Reproduce only the lines from the line containing "total quantity: 1035 -> 1011" to the end of the entries below, including both of those lines.

[Start of section]

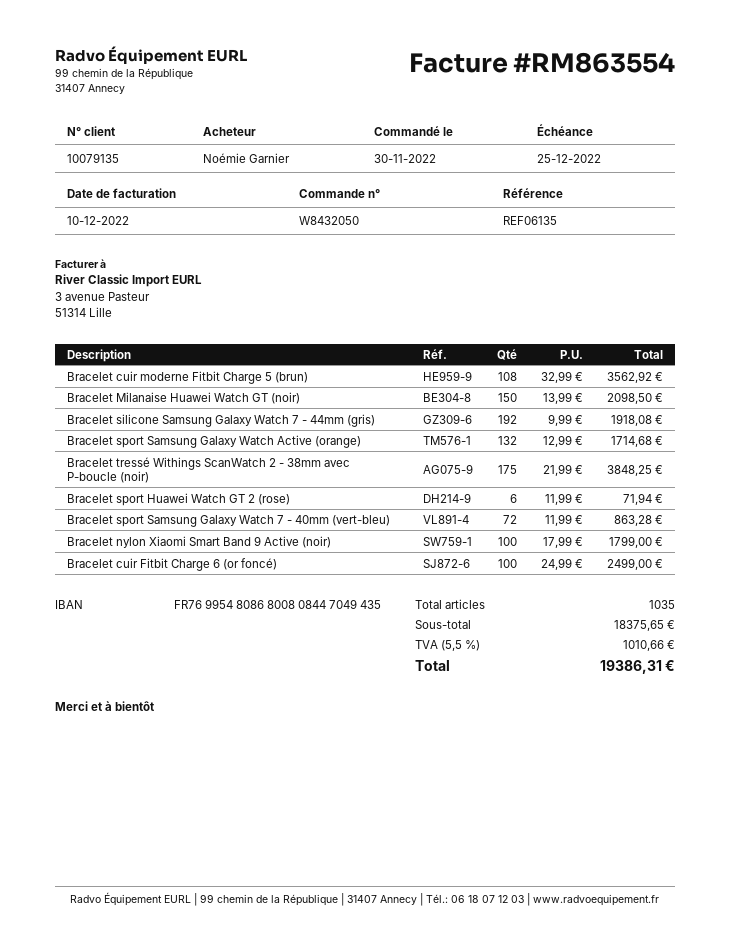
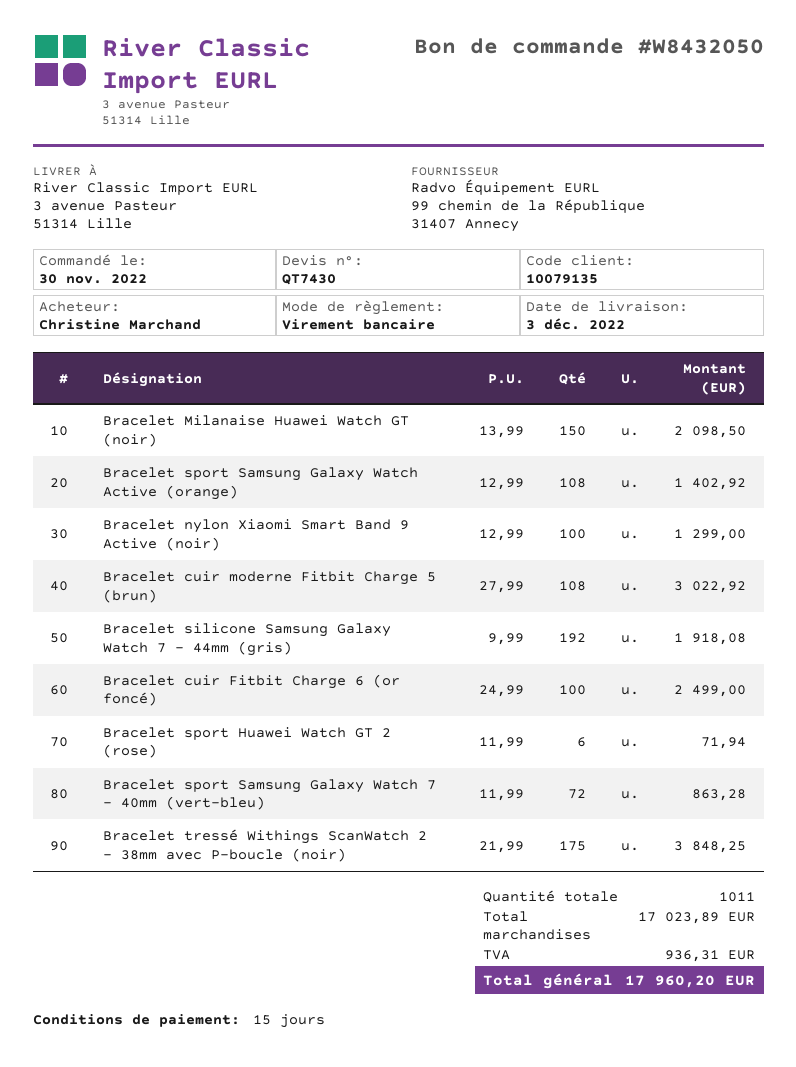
ordered by: Noémie Garnier -> Christine Marchand
Bracelet cuir moderne Fitbit Charge 5 (brun): 108 x 32.99 = 3562.92 -> 108 x 27.99 = 3022.92
Bracelet sport Samsung Galaxy Watch Active (orange): 132 x 12.99 = 1714.68 -> 108 x 12.99 = 1402.92
Bracelet nylon Xiaomi Smart Band 9 Active (noir): 100 x 17.99 = 1799.00 -> 100 x 12.99 = 1299.00
total quantity: 1035 -> 1011
subtotal: 18375.65 -> 17023.89
tax: 1010.66 -> 936.31
total: 19386.31 -> 17960.20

[End of section]

ANSWER BOX:
total quantity: 1035 -> 1011
subtotal: 18375.65 -> 17023.89
tax: 1010.66 -> 936.31
total: 19386.31 -> 17960.20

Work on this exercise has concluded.